Pat Green's Songs About Texas says, "I sing songs about Texas/I sing them often as if she were some old lover I used to know/Wish I could follow them back to the homeland every time I hear one on my radio/Twin fiddles playing in my memory, my daddy sang the wonders of old cow town/Silver haired and he's still there under a sky so warm and fair/I tell you friends there's a song in every town/So sing me one more song about old San Antone/It seems like a dream now it was so long ago/And Jerry Jeff Walker can be just like a coat from the cold/Well I'm going home."

Pat Green describes his feelings for Texas in I Like Texas, "Well there's old dancehalls and little cafes/Where you can get a taste of the Lone Star State/Strap on your boots and have yourself a laugh or two/Well there's no line dancin' just straight romancin'/That hill country lore is what I fancy/Where streams run clear and Lord the skies they are so blue."

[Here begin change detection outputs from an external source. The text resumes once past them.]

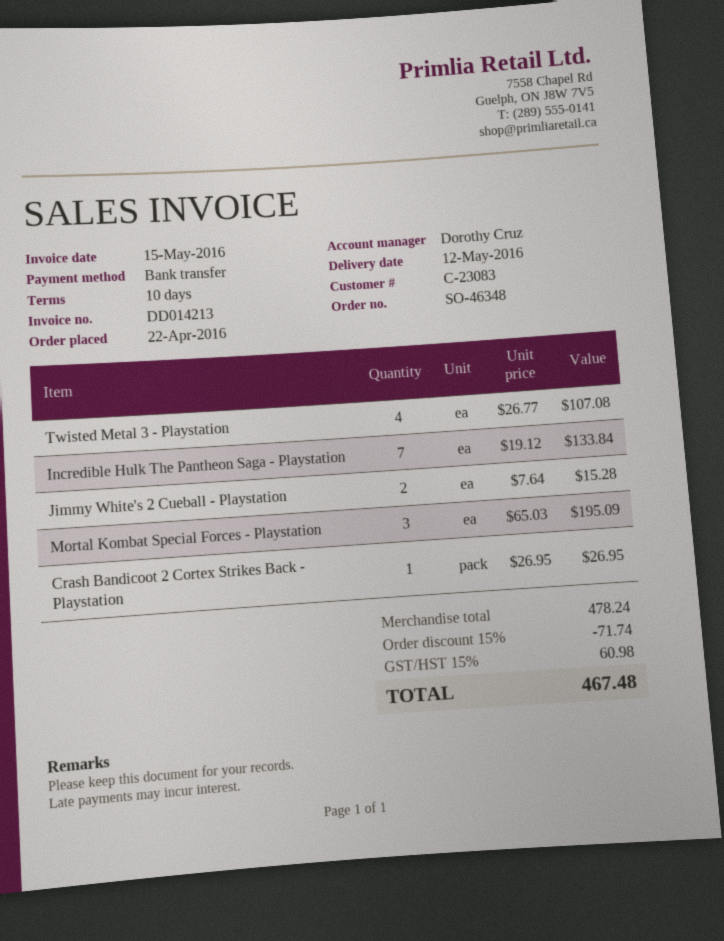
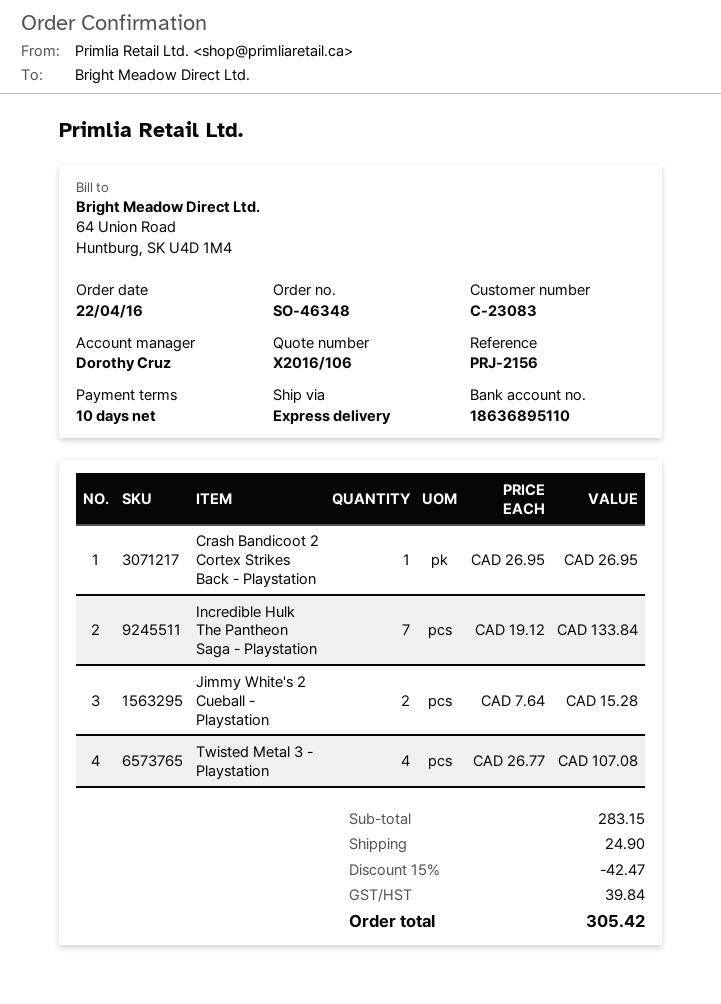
Mortal Kombat Special Forces - Playstation: 3 x 65.03 = 195.09 -> none
subtotal: 478.24 -> 283.15
discount: 15% = 71.74 -> 15% = 42.47
shipping: none -> 24.90
tax: 60.98 -> 39.84
total: 467.48 -> 305.42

Ray Wylie Hubbard in Screw You, We're From Texas, bluntly lets everyone know how he feels "Now I love the USA/And the other states/Ahh, they're OK/Texas is the place I wanna be/And I don't care if I ever go to Delaware anyway/Cause we got Stubbs and Gruene Hall and Antone's and John T's Country Store/We've got Willie and Jacky Jack, Robert Earl, Pat, Cory, Charlie and me/And so many more/So screw you, we're from Texas/Screw you, we're from Texas/Screw you, we're from Texas/We're from Texas, screw you."

Steven Dale Jones & Phillip White in Texas, a song they wrote for George Strait, tell us, "There wouldn't be no Alamo/No Cowboys in the Super Bowl/No "Lonesome Dove", No "Yellow Rose"/If it wasn't for Texas/I wouldn't be a Willie fan/Nobody would swim the Rio Grand/I wouldn't be an American/If it wasn't for Texas."